2. La participation d'une Partie à une opération s'effectue sur la base du volontariat. Les Parties qui participent à une telle opération prennent en charge leurs propres frais.
3. Un financement supplémentaire au profit du fonctionnement et de l'administration du Centre peut être sollicité auprès de l'Union européenne ou hors de l'Union européenne.
Article 16
Coopération avec d'autres entités
Sous réserve de la direction stratégique du Comité exécutif, le Centre peut coopérer avec d'autres entités poursuivant les mêmes objectifs en matière de répression du trafic illicite de stupéfiants par voie maritime et aérienne.
Article 17
Evaluation
Le fonctionnement du Centre doit être évalué deux ans après l'entrée en vigueur du présent Accord par un comité comprenant un représentant nommé par chacune des Parties.
Chapitre III
Dispositions finales
Article 18
Obligations internationales
Aucune des dispositions du présent Accord n'est considérée comme incompatible avec les obligations internationales contenues dans d'autres accords internationaux liant les Parties.
Article 19
Règlement des différends
Tous les différends résultant de l'interprétation ou de l'application du présent Accord sont réglés par voie de négociation ou par tout autre moyen de règlement convenu entre les Parties.
Article 20
Dépositaire
Le Gouvernement de la République portugaise est dépositaire du présent Accord.
Article 21
Entrée en vigueur
1. Le présent Accord est ouvert à la signature de l'Irlande, du Royaume des Pays-Bas, du Royaume d'Espagne, de la République italienne, de la République portugaise, de la République française et du Royaume-Uni de Grande-Bretagne et d'Irlande du Nord.
2. Les Etats ayant signé le présent Accord informent le dépositaire, par écrit et par la voie diplomatique, de l'accomplissement des procédures constitutionnelles nationales nécessaires à l'expression de leur consentement à être lié au présent Accord.
3. Le présent Accord entre en vigueur soixante jours après la date de dépôt de la troisième notification visée au paragraphe 2 du présent article.
4. Pour les autres Etats signataires, le présent Accord entre en vigueur soixante jours après la date de dépôt de la notification visée au paragraphe 2 du présent article.
Article 22
Adhésion
1. Après son entrée en vigueur, le présent Accord est ouvert à l'adhésion de tout Etat invité à y adhérer sur décision unanime des Parties.
2. En ce qui concerne l'Etat adhérant, le présent Accord entre en vigueur soixante jours après la date de dépôt de son instrument d'adhésion.
Article 23
Amendements
1. Le présent Accord peut être modifié par consentement mutuel écrit de toutes les Parties.
2. Les amendements entrent en vigueur soixante jours après la date de dépôt d'une notification par toutes les Parties, transmise par écrit et par la voie diplomatique, concernant l'accomplissement des procédures nationales requises pour chaque Partie.
Article 24
Application provisoire
Tout Etat peut, au moment de la signature de l'Accord, déclarer qu'il appliquera les dispositions du présent Accord de manière provisoire, dans l'attente de son entrée en vigueur dans le dit Etat.
Article 25
Dénonciation et retrait
1. Le présent Accord peut être dénoncé à tout moment par accord mutuel entre les Parties, qui conviennent d'une date à compter de laquelle les dispositions de l'Accord cessent de s'appliquer.
2. Après que le présent Accord aura été en vigueur pendant deux ans, toute Partie pourra se retirer de celui-ci en faisant connaître son intention au dépositaire, par écrit et par la voie diplomatique.

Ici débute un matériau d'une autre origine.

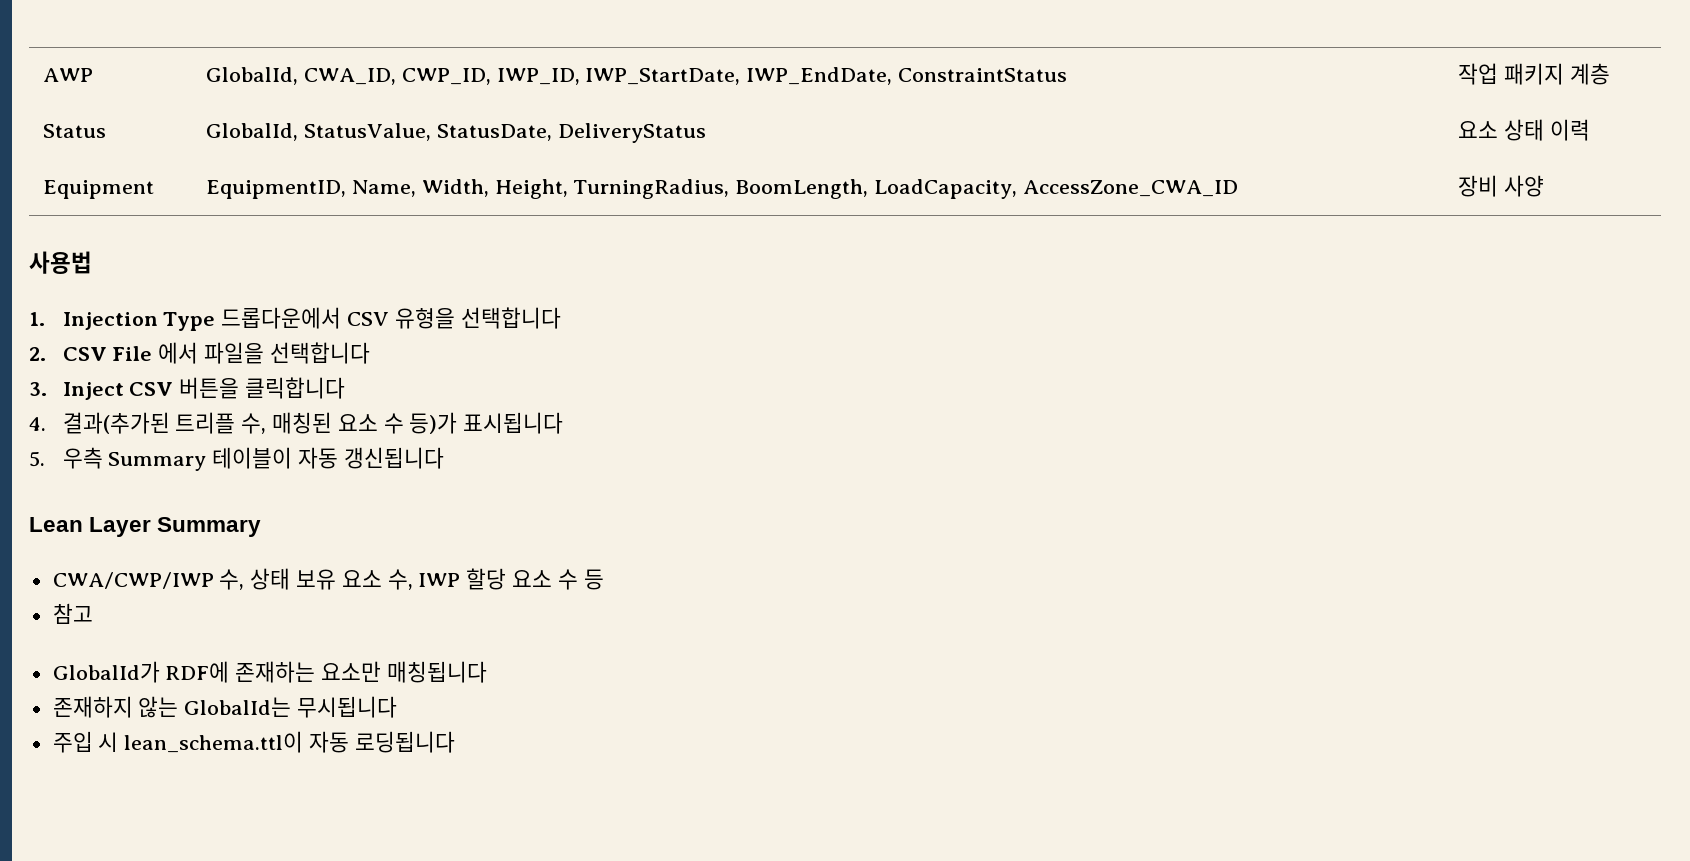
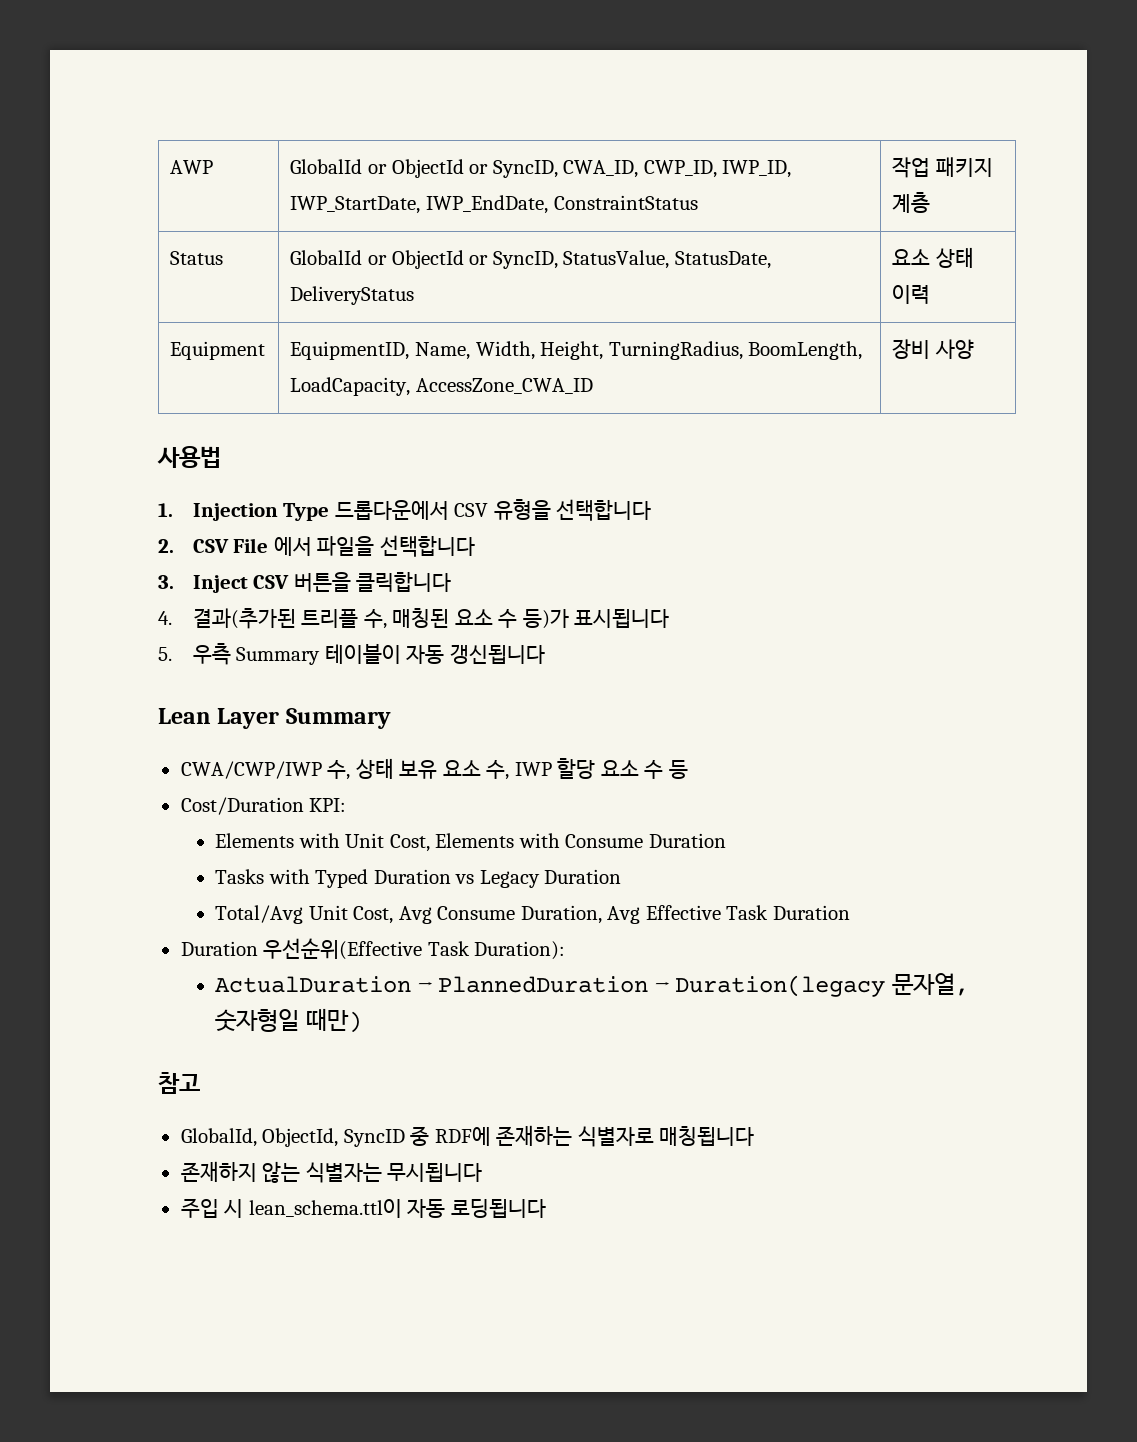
- AWP | GlobalId, CWA_ID, CWP_ID, IWP_ID, IWP_StartDate, IWP_EndDate, ConstraintStatus | 작업 패키지 계층
+ AWP | GlobalId or ObjectId or SyncID, CWA_ID, CWP_ID, IWP_ID, IWP_StartDate, IWP_EndDate, ConstraintStatus | 작업 패키지 계층
- Status | GlobalId, StatusValue, StatusDate, DeliveryStatus | 요소 상태 이력
+ Status | GlobalId or ObjectId or SyncID, StatusValue, StatusDate, DeliveryStatus | 요소 상태 이력
+ Cost/Duration KPI:
+ Elements with Unit Cost, Elements with Consume Duration
+ Tasks with Typed Duration vs Legacy Duration
+ Total/Avg Unit Cost, Avg Consume Duration, Avg Effective Task Duration
+ Duration 우선순위(Effective Task Duration):
+ ActualDuration → PlannedDuration → Duration(legacy 문자열, 숫자형일 때만)
  참고
- GlobalId가 RDF에 존재하는 요소만 매칭됩니다
+ GlobalId, ObjectId, SyncID 중 RDF에 존재하는 식별자로 매칭됩니다
- 존재하지 않는 GlobalId는 무시됩니다
+ 존재하지 않는 식별자는 무시됩니다

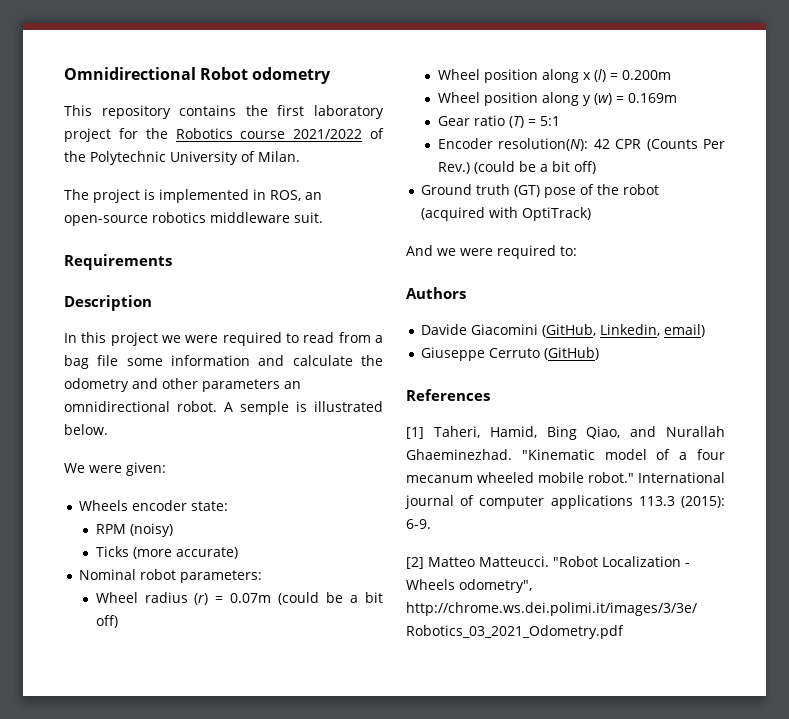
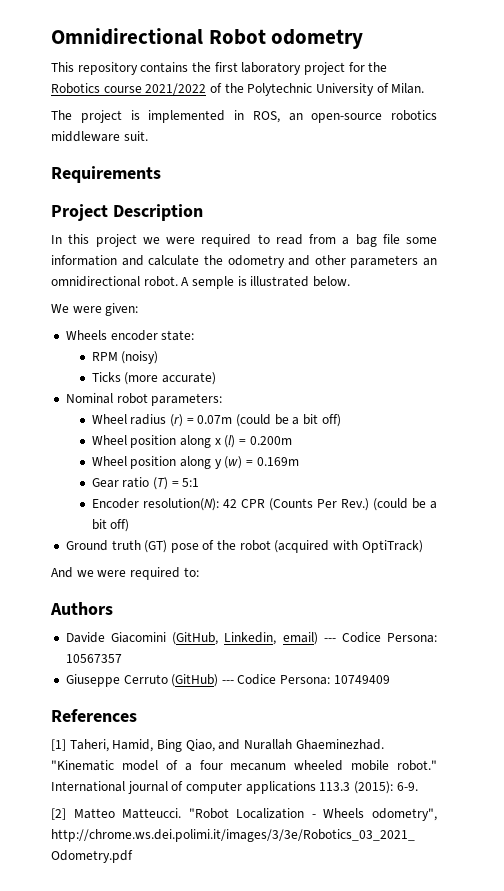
- Description
+ Project Description
- Davide Giacomini (GitHub, Linkedin, email)
+ Davide Giacomini (GitHub, Linkedin, email) --- Codice Persona: 10567357
- Giuseppe Cerruto (GitHub)
+ Giuseppe Cerruto (GitHub) --- Codice Persona: 10749409

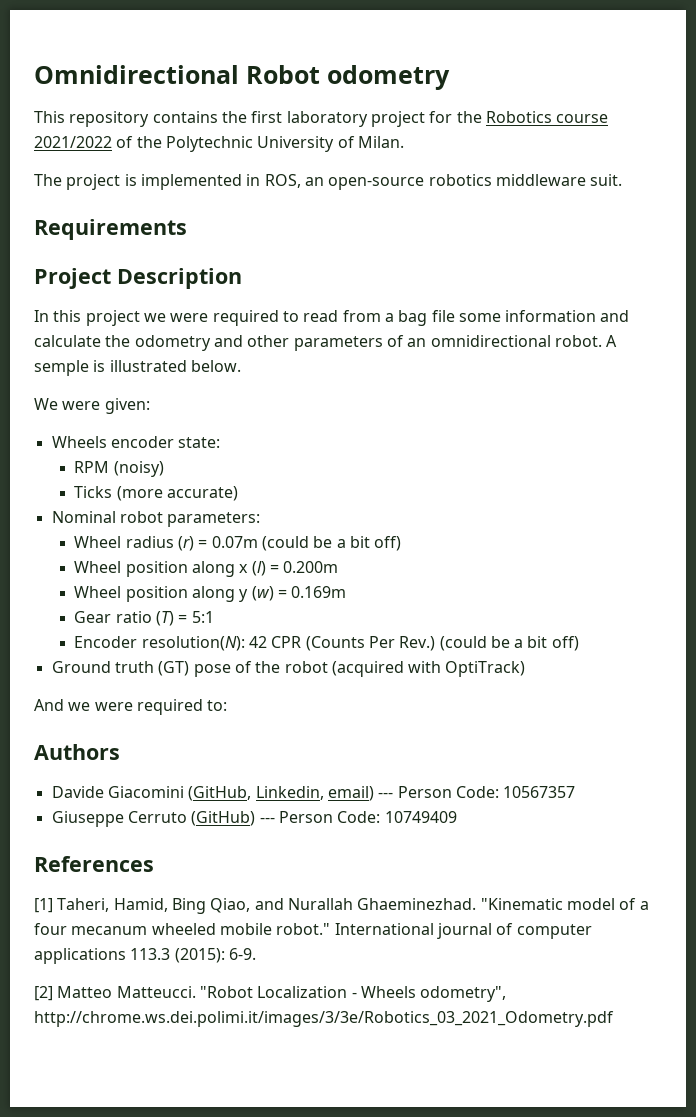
- In this project we were required to read from a bag file some information and calculate the odometry and other parameters an omnidirectional robot.
+ In this project we were required to read from a bag file some information and calculate the odometry and other parameters of an omnidirectional robot.
- Davide Giacomini (GitHub, Linkedin, email) --- Codice Persona: 10567357
+ Davide Giacomini (GitHub, Linkedin, email) --- Person Code: 10567357
- Giuseppe Cerruto (GitHub) --- Codice Persona: 10749409
+ Giuseppe Cerruto (GitHub) --- Person Code: 10749409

Le retrait prend effet six mois après la date de réception de la notification par le dépositaire. Le dépositaire informe les Parties de la réception de la notification.
3. En cas de retrait d'une Partie, la Partie en question prend en charge les frais engagés jusqu'à ce que son retrait soit effectif.
4. Le présent Accord cesse de produire des effets si le nombre des Parties est inférieur à trois.
5. Nonobstant la dénonciation ou un retrait, toutes les informations et les données transmises en application du présent Accord continuent de bénéficier de la protection prévue par ses dispositions.
Article 26
Enregistrement
Après l'entrée en vigueur du présent Accord, le dépositaire transmet celui-ci au Secrétariat des Nations unies en vue de son enregistrement, conformément à l'article 102 de la Charte des Nations unies.
Fait à Lisbonne, le 30 septembre 2007, en langues anglaise, espagnole, française, italienne, néerlandaise et portugaise, tous les textes faisant également foi.
Pour l'Irlande :
Brian Lenihan T. D.,
Ministre pour la Justice,
l'Egalité et la Réforme législative
Pour le Royaume des Pays-Bas :
Ernst M. H. Hirsch Ballin,
Ministre de la Justice
Pour le Royaume d'Espagne :
Alfredo Pérez Rubalcaba,
Ministre de l'Intérieur
Pour la République italienne :
Giuliano Amato,
Ministre de l'Intérieur
Pour la République portugaise :
Alberto Costa,
Ministre de la Justice
Pour la République française :
Michèle Alliot-Marie
Ministre de l'Intérieur, de l'Outre-Mer
et des Collectivités Territoriales
Pour le Royaume-Uni de Grande-Bretagne
et d'Irlande du Nord :
Vernon Coaker,
Secrétaire d'Etat
Parlementaire pour la Réduction du Crime,
Ministère de l'Intérieur
DÉCLARATION
La France déclare que sa ratification de l'accord du 30 septembre 2007 établissant un centre opérationnel d'analyse du renseignement maritime pour les stupéfiants ne constitue en aucune façon, et ne peut être interprété comme tel, un consentement à être liée par tout ou partie des dispositions de l'accord du 31 janvier 1995 du Conseil de l'Europe relatif au trafic illicite par mer, mettant en œuvre l'article 17 de la Convention des Nations Unies contre le trafic illicite de stupéfiants et de substances psychotropes, visé au préambule du présent accord.